Problem description -
Leave every picture out, and write out the remaining entries exactly.

******

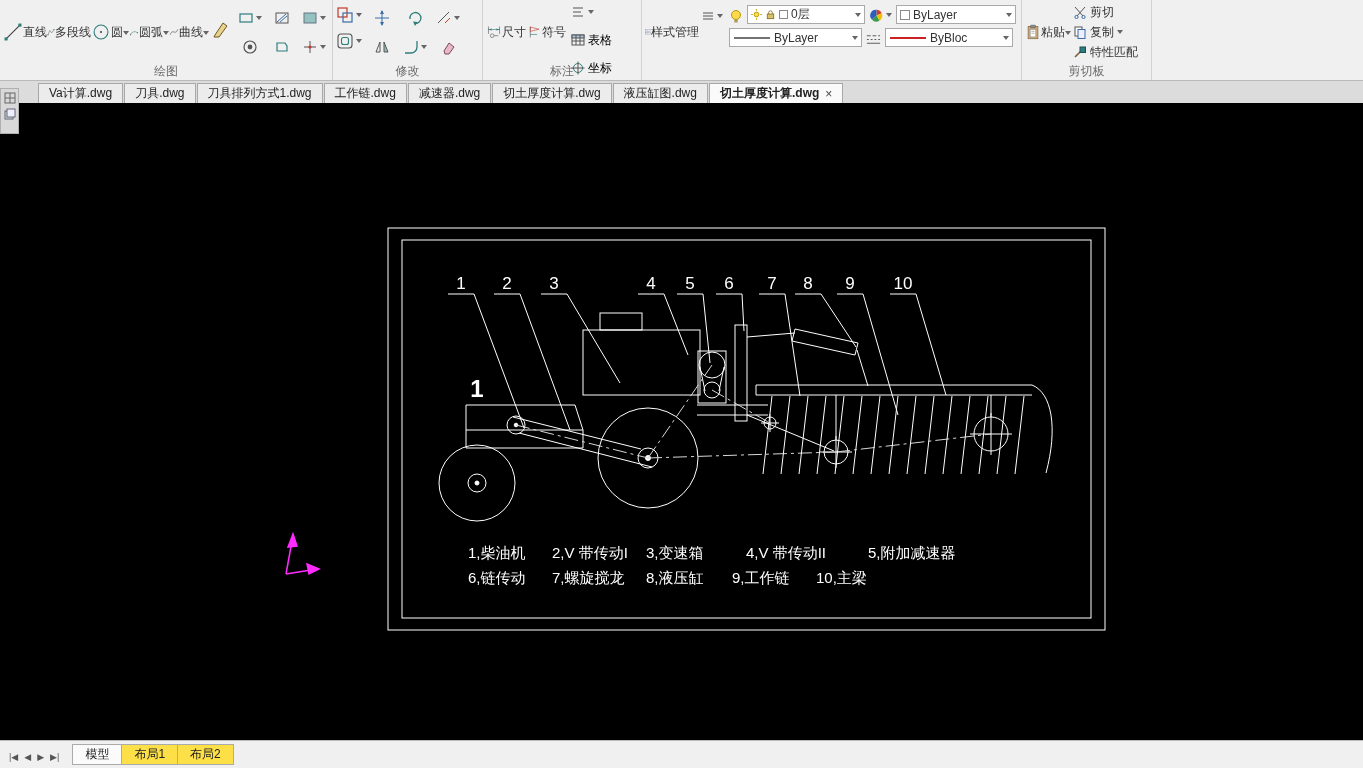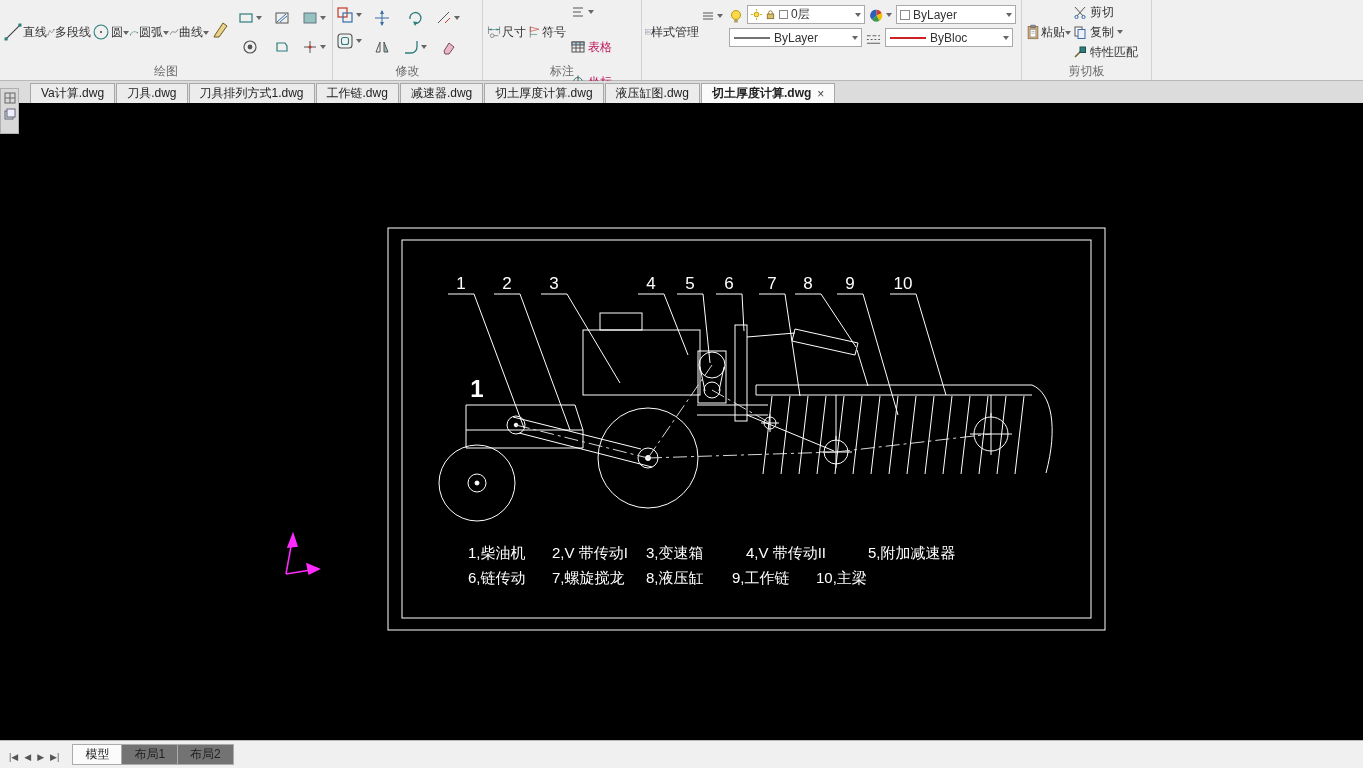--- a/index.html
+++ b/index.html
@@ -18,57 +18,57 @@
     padding-top:2px;cursor:default}
   .bb-label{font-size:12px;color:#333;margin-top:1px;white-space:nowrap}
   .dd{width:0;height:0;border-left:3.5px solid transparent;border-right:3.5px solid transparent;
     border-top:4px solid #666;display:inline-block;flex:none}
   .big-btn .dd{margin-top:2px}
   .mini-grid{display:grid;grid-template-columns:repeat(3,30px);grid-auto-rows:27px;gap:2px;
     margin-left:4px;margin-top:3px}
   .mini-btn{display:flex;align-items:center;justify-content:center;gap:2px;height:100%}
   .med-col{display:flex;flex-direction:column;gap:8px;margin-top:5px}
   .tall-btn{display:flex;align-items:center;justify-content:center;width:26px;height:56px;margin-left:2px}
-  .ann-col{display:flex;flex-direction:column;gap:17px;margin-left:5px;margin-top:2px;
-    font-size:12px;color:#be185d}
+  .ann-col{display:flex;flex-direction:column;gap:10px;margin-left:5px;margin-top:2px;
+    font-size:12px;color:#000000}
   .ann-row{display:flex;align-items:center;gap:3px;height:18px;white-space:nowrap}
   .combo{display:flex;align-items:center;gap:3px;background:#fff;border:1px solid #a9a9a9;
     height:19px;font-size:12px;color:#333;padding:0 3px;white-space:nowrap}
   .combo .dd{margin-left:auto}
   .prop-col{display:flex;flex-direction:column;gap:4px;margin-left:6px;margin-top:4px}
   .prop-row{display:flex;align-items:flex-end;gap:4px}
   .clip-col{display:flex;flex-direction:column;gap:2px;margin-left:2px;margin-top:2px;
     font-size:12px;color:#333}
   .clip-row{display:flex;align-items:center;gap:3px;height:18px;white-space:nowrap}
   .swatch{width:10px;height:10px;background:#fff;border:1px solid #8a8a8a;flex:none}
 
   
   .doc-tabs{position:absolute;top:81px;left:0;width:1363px;height:22px;background:#dcdcdc;
-    display:flex;align-items:flex-end;padding-left:30px}
+    display:flex;align-items:flex-end;padding-left:38px}
   .doc-tab{height:20px;display:flex;align-items:center;gap:6px;padding:0 10px;font-size:12px;
     color:#222;background:#ececec;border:1px solid #a8a8a8;border-bottom:none;margin-right:1px;
     white-space:nowrap;cursor:default}
   .doc-tab.active{background:#fafafa;font-weight:bold}
   .tab-close{color:#444;font-size:12px;font-weight:normal}
 
   
   .canvas{position:absolute;top:103px;left:0;width:1363px;height:637px;background:#000}
   .canvas svg text{font-family:"Liberation Sans","DejaVu Sans",sans-serif}
 
   .side-strip{position:absolute;left:0;top:88px;width:19px;height:46px;background:#d9d9d9;
     border:1px solid #b0b0b0;display:flex;flex-direction:column;align-items:center;gap:4px;
     padding-top:3px;z-index:6}
 
   
   .bottombar{position:absolute;top:740px;left:0;width:1363px;height:28px;background:#f0f0f0;
     border-top:1px solid #b9b9b9;display:flex;align-items:center;padding-left:6px;gap:2px}
   .navbtn{font-size:9px;color:#555;padding:2px 3px;cursor:default}
   #layout-tabs{display:flex;align-items:center;margin-left:8px}
   .lay-tab{font-size:12px;color:#222;padding:0 12px;height:21px;display:flex;align-items:center;
-    background:#737373;border:1px solid #ababab;margin-right:-1px;cursor:default}
+    background:#fde047;border:1px solid #ababab;margin-right:-1px;cursor:default}
   .lay-tab.active{background:#fbfbfb;font-weight:normal;position:relative;z-index:2}
 </style>
 </head>
 <body>
 
 <div id="app">
 
   <div class="ribbon">
 
     <div class="panel" style="width:333px">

******

Your response -
--- a/index.html
+++ b/index.html
@@ -18,57 +18,57 @@
     padding-top:2px;cursor:default}
   .bb-label{font-size:12px;color:#333;margin-top:1px;white-space:nowrap}
   .dd{width:0;height:0;border-left:3.5px solid transparent;border-right:3.5px solid transparent;
     border-top:4px solid #666;display:inline-block;flex:none}
   .big-btn .dd{margin-top:2px}
   .mini-grid{display:grid;grid-template-columns:repeat(3,30px);grid-auto-rows:27px;gap:2px;
     margin-left:4px;margin-top:3px}
   .mini-btn{display:flex;align-items:center;justify-content:center;gap:2px;height:100%}
   .med-col{display:flex;flex-direction:column;gap:8px;margin-top:5px}
   .tall-btn{display:flex;align-items:center;justify-content:center;width:26px;height:56px;margin-left:2px}
-  .ann-col{display:flex;flex-direction:column;gap:17px;margin-left:5px;margin-top:2px;
-    font-size:12px;color:#be185d}
+  .ann-col{display:flex;flex-direction:column;gap:10px;margin-left:5px;margin-top:2px;
+    font-size:12px;color:#000000}
   .ann-row{display:flex;align-items:center;gap:3px;height:18px;white-space:nowrap}
   .combo{display:flex;align-items:center;gap:3px;background:#fff;border:1px solid #a9a9a9;
     height:19px;font-size:12px;color:#333;padding:0 3px;white-space:nowrap}
   .combo .dd{margin-left:auto}
   .prop-col{display:flex;flex-direction:column;gap:4px;margin-left:6px;margin-top:4px}
   .prop-row{display:flex;align-items:flex-end;gap:4px}
   .clip-col{display:flex;flex-direction:column;gap:2px;margin-left:2px;margin-top:2px;
     font-size:12px;color:#333}
   .clip-row{display:flex;align-items:center;gap:3px;height:18px;white-space:nowrap}
   .swatch{width:10px;height:10px;background:#fff;border:1px solid #8a8a8a;flex:none}
 
   
   .doc-tabs{position:absolute;top:81px;left:0;width:1363px;height:22px;background:#dcdcdc;
-    display:flex;align-items:flex-end;padding-left:30px}
+    display:flex;align-items:flex-end;padding-left:38px}
   .doc-tab{height:20px;display:flex;align-items:center;gap:6px;padding:0 10px;font-size:12px;
     color:#222;background:#ececec;border:1px solid #a8a8a8;border-bottom:none;margin-right:1px;
     white-space:nowrap;cursor:default}
   .doc-tab.active{background:#fafafa;font-weight:bold}
   .tab-close{color:#444;font-size:12px;font-weight:normal}
 
   
   .canvas{position:absolute;top:103px;left:0;width:1363px;height:637px;background:#000}
   .canvas svg text{font-family:"Liberation Sans","DejaVu Sans",sans-serif}
 
   .side-strip{position:absolute;left:0;top:88px;width:19px;height:46px;background:#d9d9d9;
     border:1px solid #b0b0b0;display:flex;flex-direction:column;align-items:center;gap:4px;
     padding-top:3px;z-index:6}
 
   
   .bottombar{position:absolute;top:740px;left:0;width:1363px;height:28px;background:#f0f0f0;
     border-top:1px solid #b9b9b9;display:flex;align-items:center;padding-left:6px;gap:2px}
   .navbtn{font-size:9px;color:#555;padding:2px 3px;cursor:default}
   #layout-tabs{display:flex;align-items:center;margin-left:8px}
   .lay-tab{font-size:12px;color:#222;padding:0 12px;height:21px;display:flex;align-items:center;
-    background:#737373;border:1px solid #ababab;margin-right:-1px;cursor:default}
+    background:#fde047;border:1px solid #ababab;margin-right:-1px;cursor:default}
   .lay-tab.active{background:#fbfbfb;font-weight:normal;position:relative;z-index:2}
 </style>
 </head>
 <body>
 
 <div id="app">
 
   <div class="ribbon">
 
     <div class="panel" style="width:333px">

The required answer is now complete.